TASK TO CARRY OUT ▸ Repeat, line for line, the entries below from the first line to the line containing "Bertazzoni 45cm Heritage", counting both ends.

+ + + + + + +

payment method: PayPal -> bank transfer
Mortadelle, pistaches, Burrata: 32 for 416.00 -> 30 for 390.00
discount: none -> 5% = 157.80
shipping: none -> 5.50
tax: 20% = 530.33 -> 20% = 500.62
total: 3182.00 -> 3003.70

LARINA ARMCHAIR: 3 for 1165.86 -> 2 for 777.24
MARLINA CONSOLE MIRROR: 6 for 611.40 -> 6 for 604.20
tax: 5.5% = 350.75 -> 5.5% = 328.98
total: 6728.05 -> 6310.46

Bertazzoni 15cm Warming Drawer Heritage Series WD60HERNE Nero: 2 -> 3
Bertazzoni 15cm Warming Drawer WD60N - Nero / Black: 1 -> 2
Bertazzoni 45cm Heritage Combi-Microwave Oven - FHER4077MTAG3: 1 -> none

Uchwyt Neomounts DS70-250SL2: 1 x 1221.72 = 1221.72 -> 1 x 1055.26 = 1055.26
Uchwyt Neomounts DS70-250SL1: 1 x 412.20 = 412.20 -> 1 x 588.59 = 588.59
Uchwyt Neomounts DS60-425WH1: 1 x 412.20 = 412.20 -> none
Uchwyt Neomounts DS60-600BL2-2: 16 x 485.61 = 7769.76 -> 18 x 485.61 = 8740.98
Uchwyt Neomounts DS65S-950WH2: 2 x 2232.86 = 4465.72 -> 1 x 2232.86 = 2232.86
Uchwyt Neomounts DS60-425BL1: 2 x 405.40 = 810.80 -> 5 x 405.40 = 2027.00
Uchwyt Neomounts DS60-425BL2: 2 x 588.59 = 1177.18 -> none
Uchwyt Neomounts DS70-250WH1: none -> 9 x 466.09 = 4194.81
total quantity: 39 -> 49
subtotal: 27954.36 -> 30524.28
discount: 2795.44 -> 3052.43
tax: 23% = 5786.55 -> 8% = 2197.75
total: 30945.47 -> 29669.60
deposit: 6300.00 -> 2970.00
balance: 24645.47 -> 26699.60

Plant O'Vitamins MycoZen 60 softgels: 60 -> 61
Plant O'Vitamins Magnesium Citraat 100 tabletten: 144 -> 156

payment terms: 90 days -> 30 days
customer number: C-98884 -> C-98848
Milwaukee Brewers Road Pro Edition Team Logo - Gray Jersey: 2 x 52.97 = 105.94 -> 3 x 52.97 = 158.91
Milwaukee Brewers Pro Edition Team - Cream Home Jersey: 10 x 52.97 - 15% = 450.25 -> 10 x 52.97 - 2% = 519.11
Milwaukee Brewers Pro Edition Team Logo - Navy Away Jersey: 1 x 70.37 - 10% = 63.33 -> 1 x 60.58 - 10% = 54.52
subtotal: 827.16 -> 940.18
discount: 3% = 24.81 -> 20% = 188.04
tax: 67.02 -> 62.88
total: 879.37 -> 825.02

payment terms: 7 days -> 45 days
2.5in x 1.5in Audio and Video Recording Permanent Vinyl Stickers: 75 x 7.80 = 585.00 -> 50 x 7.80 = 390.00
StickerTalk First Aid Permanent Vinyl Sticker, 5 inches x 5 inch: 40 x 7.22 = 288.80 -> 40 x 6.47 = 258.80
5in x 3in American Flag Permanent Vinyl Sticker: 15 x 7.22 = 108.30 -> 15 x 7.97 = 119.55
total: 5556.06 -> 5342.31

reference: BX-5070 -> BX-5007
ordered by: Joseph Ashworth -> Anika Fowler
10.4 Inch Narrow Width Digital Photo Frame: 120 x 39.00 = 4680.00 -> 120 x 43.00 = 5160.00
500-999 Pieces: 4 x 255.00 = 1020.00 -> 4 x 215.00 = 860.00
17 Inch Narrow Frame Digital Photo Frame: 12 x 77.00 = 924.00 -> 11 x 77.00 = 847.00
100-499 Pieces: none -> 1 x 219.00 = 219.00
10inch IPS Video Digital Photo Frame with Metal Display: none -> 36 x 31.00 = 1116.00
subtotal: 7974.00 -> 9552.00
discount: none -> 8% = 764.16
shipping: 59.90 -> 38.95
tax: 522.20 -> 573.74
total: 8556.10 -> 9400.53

+ + + + + + +

TASK ANSWER ▸
payment method: PayPal -> bank transfer
Mortadelle, pistaches, Burrata: 32 for 416.00 -> 30 for 390.00
discount: none -> 5% = 157.80
shipping: none -> 5.50
tax: 20% = 530.33 -> 20% = 500.62
total: 3182.00 -> 3003.70

LARINA ARMCHAIR: 3 for 1165.86 -> 2 for 777.24
MARLINA CONSOLE MIRROR: 6 for 611.40 -> 6 for 604.20
tax: 5.5% = 350.75 -> 5.5% = 328.98
total: 6728.05 -> 6310.46

Bertazzoni 15cm Warming Drawer Heritage Series WD60HERNE Nero: 2 -> 3
Bertazzoni 15cm Warming Drawer WD60N - Nero / Black: 1 -> 2
Bertazzoni 45cm Heritage Combi-Microwave Oven - FHER4077MTAG3: 1 -> none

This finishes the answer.